BEGIN RAW DATA
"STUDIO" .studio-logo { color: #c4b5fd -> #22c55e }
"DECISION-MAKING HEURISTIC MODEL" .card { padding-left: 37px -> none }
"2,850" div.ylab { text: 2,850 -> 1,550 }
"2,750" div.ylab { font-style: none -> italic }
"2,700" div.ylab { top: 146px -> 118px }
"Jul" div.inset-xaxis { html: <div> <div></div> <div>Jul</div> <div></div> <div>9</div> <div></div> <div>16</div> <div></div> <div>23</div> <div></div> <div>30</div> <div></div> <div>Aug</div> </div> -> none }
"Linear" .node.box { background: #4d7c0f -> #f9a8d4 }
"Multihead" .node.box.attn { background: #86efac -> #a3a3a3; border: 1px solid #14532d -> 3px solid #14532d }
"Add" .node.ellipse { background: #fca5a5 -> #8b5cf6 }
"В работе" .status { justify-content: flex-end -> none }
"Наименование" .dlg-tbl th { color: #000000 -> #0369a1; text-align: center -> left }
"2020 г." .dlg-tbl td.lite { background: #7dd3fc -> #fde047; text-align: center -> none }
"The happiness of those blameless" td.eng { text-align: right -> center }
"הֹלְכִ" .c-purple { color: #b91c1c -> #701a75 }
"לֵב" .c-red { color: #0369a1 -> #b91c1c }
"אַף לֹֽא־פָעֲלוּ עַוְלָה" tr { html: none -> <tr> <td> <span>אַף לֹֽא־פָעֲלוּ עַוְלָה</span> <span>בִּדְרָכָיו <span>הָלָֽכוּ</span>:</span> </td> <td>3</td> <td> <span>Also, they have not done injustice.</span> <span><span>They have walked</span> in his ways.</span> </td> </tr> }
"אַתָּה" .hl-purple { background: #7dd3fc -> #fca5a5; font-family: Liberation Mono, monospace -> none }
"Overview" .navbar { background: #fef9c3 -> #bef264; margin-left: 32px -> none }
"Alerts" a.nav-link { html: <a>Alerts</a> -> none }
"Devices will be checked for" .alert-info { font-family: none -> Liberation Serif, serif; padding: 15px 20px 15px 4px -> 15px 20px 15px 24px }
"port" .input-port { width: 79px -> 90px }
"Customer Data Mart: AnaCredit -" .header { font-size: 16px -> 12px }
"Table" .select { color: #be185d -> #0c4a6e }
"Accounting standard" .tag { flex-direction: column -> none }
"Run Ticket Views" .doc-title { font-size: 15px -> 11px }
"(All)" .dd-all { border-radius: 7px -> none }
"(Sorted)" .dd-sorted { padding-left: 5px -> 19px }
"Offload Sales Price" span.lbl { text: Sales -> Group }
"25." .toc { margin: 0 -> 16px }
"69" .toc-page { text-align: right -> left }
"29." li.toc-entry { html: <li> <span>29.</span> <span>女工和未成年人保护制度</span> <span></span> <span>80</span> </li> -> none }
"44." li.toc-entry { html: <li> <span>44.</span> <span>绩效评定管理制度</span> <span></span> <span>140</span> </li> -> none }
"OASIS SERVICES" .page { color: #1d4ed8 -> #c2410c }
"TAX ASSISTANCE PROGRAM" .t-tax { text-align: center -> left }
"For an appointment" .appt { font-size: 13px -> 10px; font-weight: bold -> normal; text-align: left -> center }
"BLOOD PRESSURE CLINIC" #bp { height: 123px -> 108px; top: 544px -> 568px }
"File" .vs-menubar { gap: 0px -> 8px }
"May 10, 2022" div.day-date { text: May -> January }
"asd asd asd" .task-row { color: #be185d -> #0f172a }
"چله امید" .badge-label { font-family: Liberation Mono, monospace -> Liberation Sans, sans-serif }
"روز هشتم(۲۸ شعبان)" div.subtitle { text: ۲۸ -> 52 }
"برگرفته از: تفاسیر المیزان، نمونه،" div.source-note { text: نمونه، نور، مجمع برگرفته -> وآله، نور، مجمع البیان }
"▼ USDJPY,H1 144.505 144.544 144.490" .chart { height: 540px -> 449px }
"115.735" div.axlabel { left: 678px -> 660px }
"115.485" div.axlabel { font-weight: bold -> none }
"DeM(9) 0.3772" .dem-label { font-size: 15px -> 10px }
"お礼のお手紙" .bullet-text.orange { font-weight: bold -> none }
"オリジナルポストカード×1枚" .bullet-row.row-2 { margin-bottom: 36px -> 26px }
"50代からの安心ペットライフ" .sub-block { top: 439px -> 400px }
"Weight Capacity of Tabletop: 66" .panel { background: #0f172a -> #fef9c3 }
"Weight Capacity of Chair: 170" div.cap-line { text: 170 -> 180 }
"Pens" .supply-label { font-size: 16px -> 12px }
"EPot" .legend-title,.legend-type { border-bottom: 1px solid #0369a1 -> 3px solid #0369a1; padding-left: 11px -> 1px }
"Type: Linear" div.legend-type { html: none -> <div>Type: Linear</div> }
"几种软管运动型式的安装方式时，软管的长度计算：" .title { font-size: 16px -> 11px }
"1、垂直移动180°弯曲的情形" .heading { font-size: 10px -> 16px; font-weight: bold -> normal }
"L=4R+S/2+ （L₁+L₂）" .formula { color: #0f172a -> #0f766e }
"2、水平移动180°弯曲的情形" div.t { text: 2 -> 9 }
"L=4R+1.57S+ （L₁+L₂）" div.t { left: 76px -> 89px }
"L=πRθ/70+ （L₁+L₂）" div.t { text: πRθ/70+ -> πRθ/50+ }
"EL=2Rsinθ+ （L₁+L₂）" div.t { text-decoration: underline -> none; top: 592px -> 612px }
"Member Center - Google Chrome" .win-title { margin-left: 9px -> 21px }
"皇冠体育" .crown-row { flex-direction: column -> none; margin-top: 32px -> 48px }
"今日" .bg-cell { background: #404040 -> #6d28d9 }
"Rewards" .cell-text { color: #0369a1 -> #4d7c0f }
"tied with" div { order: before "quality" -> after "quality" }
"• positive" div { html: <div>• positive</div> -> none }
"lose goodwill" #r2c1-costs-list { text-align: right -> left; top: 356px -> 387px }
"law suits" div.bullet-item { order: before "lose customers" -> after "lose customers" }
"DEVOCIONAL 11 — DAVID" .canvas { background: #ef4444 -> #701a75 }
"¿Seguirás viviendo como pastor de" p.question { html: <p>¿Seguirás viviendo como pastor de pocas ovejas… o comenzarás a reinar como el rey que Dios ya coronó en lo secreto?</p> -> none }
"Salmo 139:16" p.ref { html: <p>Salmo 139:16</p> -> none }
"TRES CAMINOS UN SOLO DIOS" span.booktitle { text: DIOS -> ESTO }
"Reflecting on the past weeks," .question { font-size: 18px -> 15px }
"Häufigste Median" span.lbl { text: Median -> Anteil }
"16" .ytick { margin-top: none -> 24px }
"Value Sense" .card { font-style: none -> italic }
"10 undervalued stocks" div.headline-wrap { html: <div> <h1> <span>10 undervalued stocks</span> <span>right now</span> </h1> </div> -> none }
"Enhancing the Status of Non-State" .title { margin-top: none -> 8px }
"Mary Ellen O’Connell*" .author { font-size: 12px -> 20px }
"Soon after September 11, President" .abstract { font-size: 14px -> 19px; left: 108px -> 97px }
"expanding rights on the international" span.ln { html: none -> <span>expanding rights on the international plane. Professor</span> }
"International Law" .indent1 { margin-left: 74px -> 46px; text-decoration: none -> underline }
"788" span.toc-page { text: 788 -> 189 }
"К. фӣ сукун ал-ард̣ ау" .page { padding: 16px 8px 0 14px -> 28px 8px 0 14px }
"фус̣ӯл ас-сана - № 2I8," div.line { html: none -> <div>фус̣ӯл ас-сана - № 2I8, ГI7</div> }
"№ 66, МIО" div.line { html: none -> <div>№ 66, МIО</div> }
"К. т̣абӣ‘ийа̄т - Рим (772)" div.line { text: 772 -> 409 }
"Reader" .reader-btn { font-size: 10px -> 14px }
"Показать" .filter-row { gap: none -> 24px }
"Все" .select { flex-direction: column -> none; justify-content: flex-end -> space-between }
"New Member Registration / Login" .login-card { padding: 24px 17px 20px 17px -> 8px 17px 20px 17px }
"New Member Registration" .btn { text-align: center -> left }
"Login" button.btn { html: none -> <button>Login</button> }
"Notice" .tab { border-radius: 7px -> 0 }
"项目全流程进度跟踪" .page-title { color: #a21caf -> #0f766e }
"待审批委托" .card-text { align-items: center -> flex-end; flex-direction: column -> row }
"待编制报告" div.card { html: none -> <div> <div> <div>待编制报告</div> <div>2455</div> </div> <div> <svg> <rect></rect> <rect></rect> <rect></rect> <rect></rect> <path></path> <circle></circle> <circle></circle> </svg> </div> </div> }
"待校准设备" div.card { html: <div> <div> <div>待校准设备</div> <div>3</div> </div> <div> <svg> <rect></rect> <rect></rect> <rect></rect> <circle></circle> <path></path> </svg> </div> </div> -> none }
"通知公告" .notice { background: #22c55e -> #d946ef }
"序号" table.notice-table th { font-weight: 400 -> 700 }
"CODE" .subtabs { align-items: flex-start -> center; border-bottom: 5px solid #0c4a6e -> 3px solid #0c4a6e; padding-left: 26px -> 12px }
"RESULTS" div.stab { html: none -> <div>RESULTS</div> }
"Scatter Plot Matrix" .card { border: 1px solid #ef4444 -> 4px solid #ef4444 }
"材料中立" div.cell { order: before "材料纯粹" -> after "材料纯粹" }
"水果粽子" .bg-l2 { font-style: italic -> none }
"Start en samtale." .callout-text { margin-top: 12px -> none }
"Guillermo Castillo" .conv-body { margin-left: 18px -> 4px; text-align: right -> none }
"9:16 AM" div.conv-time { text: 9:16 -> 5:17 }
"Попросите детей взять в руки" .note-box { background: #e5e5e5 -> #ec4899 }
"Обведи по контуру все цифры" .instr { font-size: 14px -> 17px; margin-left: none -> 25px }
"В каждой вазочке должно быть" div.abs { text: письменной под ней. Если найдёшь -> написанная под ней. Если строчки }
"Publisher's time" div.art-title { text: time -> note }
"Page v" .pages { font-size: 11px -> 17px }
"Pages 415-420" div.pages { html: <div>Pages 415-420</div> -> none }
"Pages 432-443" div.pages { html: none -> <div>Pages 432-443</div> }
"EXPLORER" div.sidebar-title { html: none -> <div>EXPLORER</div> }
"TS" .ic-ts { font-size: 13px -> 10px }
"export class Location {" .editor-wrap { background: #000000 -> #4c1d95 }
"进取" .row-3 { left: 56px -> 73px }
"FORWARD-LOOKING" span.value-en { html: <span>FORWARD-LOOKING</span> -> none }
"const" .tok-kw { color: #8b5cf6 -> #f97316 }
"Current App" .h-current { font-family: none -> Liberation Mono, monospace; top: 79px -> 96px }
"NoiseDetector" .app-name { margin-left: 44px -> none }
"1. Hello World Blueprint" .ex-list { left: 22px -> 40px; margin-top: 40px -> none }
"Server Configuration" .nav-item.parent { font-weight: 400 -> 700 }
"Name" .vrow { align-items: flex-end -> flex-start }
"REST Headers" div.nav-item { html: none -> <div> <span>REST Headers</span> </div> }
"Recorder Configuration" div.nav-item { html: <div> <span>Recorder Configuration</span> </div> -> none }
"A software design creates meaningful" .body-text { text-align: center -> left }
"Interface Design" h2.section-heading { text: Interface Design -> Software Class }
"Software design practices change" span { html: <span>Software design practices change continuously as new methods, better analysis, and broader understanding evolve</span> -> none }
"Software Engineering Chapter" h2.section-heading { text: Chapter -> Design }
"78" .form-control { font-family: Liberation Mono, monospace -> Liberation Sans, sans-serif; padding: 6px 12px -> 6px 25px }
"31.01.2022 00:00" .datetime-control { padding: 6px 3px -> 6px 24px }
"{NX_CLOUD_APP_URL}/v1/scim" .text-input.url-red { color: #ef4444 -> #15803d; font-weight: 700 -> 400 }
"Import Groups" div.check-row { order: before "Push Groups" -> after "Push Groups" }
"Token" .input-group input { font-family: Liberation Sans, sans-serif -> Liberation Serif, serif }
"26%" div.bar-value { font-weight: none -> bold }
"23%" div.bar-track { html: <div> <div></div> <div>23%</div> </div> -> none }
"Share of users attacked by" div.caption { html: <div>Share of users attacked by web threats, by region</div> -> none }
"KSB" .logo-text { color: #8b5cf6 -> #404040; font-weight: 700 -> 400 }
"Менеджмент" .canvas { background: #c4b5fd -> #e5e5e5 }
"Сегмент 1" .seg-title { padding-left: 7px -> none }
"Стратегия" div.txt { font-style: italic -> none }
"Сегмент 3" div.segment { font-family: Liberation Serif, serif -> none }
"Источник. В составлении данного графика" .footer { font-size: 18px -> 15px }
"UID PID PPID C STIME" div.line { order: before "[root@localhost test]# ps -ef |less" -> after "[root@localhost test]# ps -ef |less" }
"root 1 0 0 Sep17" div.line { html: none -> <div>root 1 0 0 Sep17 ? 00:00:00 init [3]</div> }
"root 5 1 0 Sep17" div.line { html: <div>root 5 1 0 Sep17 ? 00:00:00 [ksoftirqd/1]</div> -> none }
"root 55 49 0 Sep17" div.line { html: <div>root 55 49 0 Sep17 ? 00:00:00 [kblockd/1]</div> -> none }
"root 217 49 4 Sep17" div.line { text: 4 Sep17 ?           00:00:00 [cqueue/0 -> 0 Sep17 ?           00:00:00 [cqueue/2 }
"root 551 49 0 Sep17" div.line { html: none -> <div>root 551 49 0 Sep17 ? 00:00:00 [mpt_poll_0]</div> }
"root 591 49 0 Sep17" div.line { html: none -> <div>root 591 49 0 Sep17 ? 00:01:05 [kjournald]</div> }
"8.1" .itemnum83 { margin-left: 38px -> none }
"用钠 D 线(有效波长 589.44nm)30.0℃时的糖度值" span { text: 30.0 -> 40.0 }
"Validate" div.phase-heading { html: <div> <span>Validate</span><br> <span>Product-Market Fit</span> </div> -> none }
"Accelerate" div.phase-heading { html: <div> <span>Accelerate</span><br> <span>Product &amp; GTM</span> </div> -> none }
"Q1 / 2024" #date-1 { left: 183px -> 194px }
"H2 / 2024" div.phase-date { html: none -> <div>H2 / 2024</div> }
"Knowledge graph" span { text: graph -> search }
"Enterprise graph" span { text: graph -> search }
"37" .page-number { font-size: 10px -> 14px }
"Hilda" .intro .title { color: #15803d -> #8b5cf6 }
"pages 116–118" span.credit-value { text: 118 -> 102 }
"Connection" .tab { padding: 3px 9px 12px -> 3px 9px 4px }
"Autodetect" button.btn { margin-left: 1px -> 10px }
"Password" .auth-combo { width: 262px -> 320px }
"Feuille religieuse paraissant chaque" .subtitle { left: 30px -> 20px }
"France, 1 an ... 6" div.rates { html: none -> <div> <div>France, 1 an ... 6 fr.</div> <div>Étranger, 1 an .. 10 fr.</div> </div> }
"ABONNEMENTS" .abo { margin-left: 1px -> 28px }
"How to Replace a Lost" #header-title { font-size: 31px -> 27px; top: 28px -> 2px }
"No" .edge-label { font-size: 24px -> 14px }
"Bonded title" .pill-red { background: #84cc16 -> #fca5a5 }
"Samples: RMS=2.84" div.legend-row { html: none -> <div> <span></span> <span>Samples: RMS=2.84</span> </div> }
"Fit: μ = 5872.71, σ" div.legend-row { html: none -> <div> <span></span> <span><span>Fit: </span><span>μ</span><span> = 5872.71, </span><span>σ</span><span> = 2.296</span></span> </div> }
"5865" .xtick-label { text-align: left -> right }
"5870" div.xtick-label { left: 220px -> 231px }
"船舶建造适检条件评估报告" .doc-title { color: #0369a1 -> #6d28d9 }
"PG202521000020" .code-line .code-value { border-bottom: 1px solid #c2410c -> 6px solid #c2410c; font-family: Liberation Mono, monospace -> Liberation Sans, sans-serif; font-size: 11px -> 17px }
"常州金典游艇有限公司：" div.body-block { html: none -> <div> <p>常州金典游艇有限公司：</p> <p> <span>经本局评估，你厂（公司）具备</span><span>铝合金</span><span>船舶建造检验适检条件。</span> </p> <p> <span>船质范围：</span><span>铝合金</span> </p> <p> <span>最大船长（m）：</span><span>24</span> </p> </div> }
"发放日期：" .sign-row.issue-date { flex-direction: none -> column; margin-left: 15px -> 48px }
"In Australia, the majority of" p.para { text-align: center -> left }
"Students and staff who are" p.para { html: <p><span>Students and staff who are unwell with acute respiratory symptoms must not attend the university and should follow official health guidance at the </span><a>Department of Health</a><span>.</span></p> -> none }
END RAW DATA
WHAT THE TASK ASKS ::
Once you find the string "height" in a line of the records, copy that line.

REPLY ::
"BLOOD PRESSURE CLINIC" #bp { height: 123px -> 108px; top: 544px -> 568px }
"▼ USDJPY,H1 144.505 144.544 144.490" .chart { height: 540px -> 449px }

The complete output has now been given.